::: ENTRIES SUPPLIED

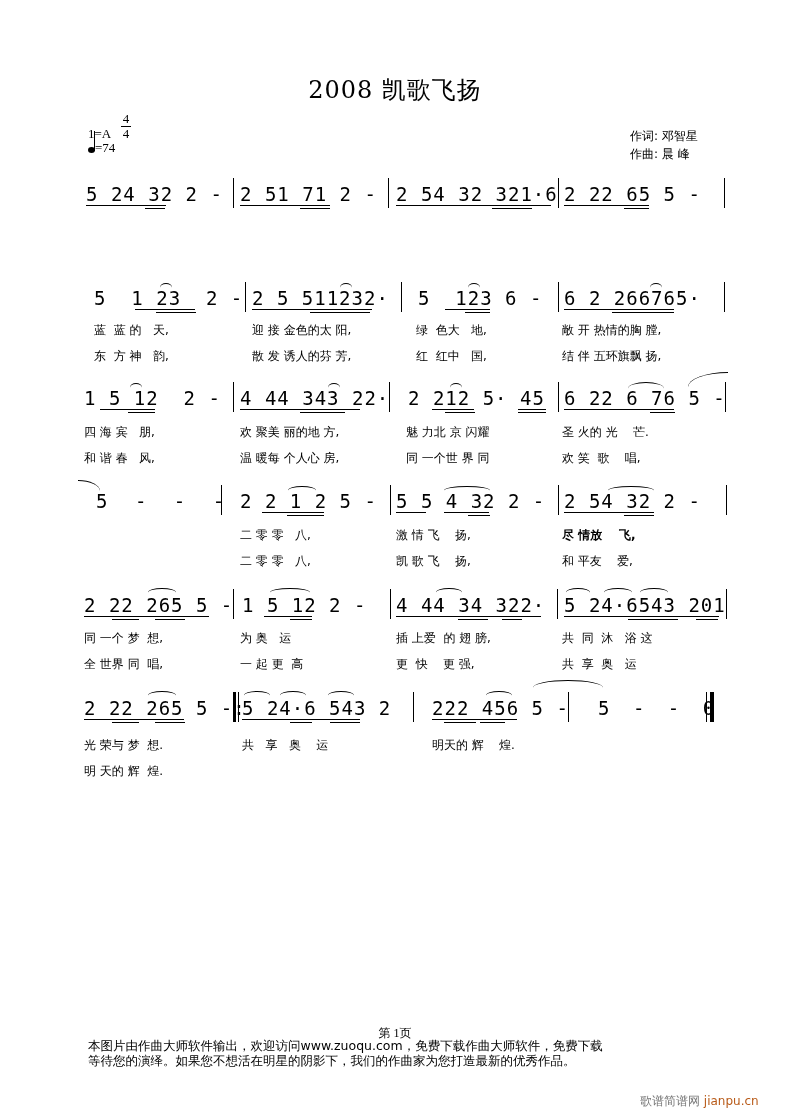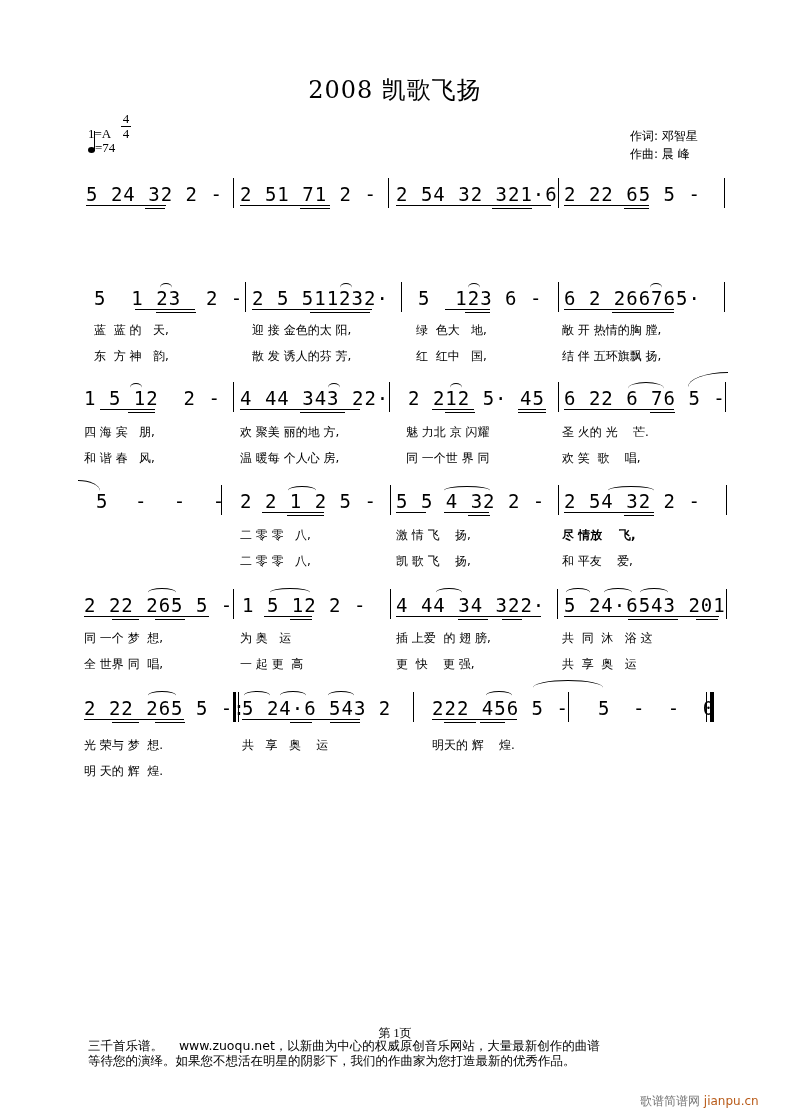--- a/index.html
+++ b/index.html
@@ -224,6 +224,7 @@
 
 <div class="footer-page">第 1页</div>
 <div class="footer">
+  <div>本图片由作曲大师软件输出，欢迎访问www.zuoqu.com，免费下载作曲大师软件，免费下载</div>
   <div style="white-space:pre;">三千首乐谱。    www.zuoqu.net，以新曲为中心的权威原创音乐网站，大量最新创作的曲谱</div>
   <div>等待您的演绎。如果您不想活在明星的阴影下，我们的作曲家为您打造最新的优秀作品。</div>
 </div>

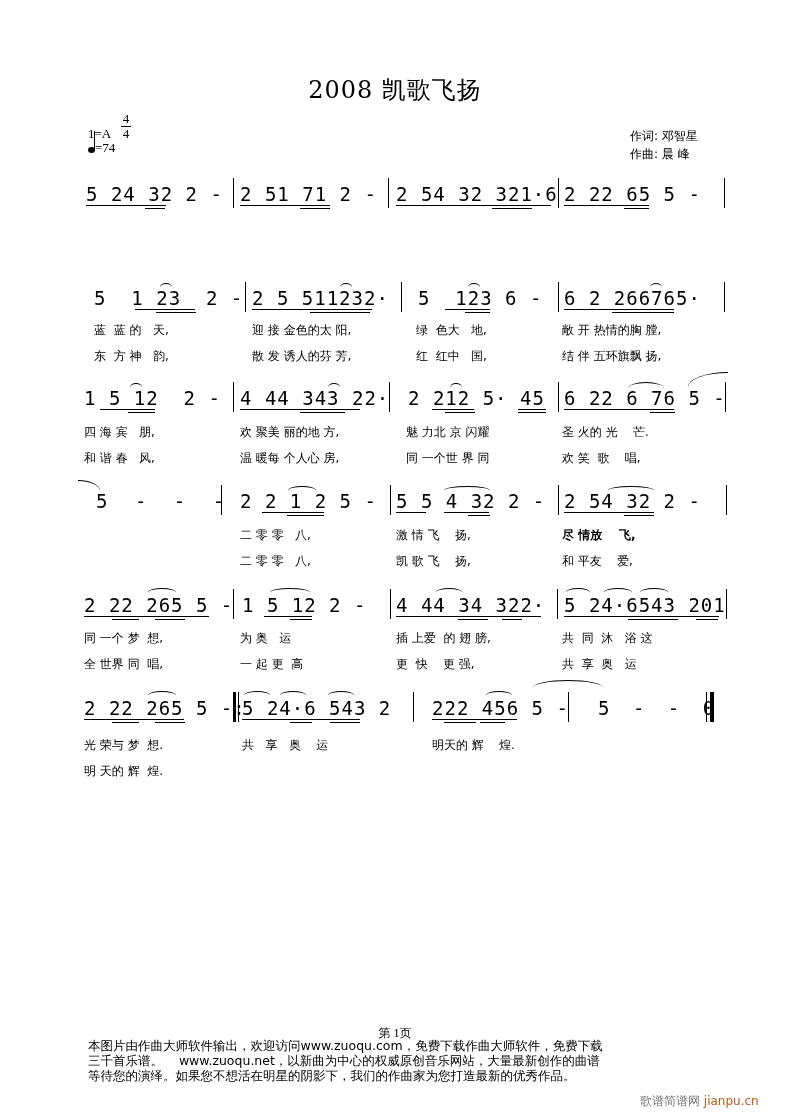--- a/index.html
+++ b/index.html
@@ -225,7 +225,6 @@
 <div class="footer-page">第 1页</div>
 <div class="footer">
   <div>本图片由作曲大师软件输出，欢迎访问www.zuoqu.com，免费下载作曲大师软件，免费下载</div>
-  <div style="white-space:pre;">三千首乐谱。    www.zuoqu.net，以新曲为中心的权威原创音乐网站，大量最新创作的曲谱</div>
   <div>等待您的演绎。如果您不想活在明星的阴影下，我们的作曲家为您打造最新的优秀作品。</div>
 </div>
 <div class="wm">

::::::

WHAT IS EXPECTED>
An exact copy of every entry above is needed, with the pictures left out.

RESPONSE TO THIS EXERCISE>
--- a/index.html
+++ b/index.html
@@ -224,6 +224,7 @@
 
 <div class="footer-page">第 1页</div>
 <div class="footer">
+  <div>本图片由作曲大师软件输出，欢迎访问www.zuoqu.com，免费下载作曲大师软件，免费下载</div>
   <div style="white-space:pre;">三千首乐谱。    www.zuoqu.net，以新曲为中心的权威原创音乐网站，大量最新创作的曲谱</div>
   <div>等待您的演绎。如果您不想活在明星的阴影下，我们的作曲家为您打造最新的优秀作品。</div>
 </div>

--- a/index.html
+++ b/index.html
@@ -225,7 +225,6 @@
 <div class="footer-page">第 1页</div>
 <div class="footer">
   <div>本图片由作曲大师软件输出，欢迎访问www.zuoqu.com，免费下载作曲大师软件，免费下载</div>
-  <div style="white-space:pre;">三千首乐谱。    www.zuoqu.net，以新曲为中心的权威原创音乐网站，大量最新创作的曲谱</div>
   <div>等待您的演绎。如果您不想活在明星的阴影下，我们的作曲家为您打造最新的优秀作品。</div>
 </div>
 <div class="wm">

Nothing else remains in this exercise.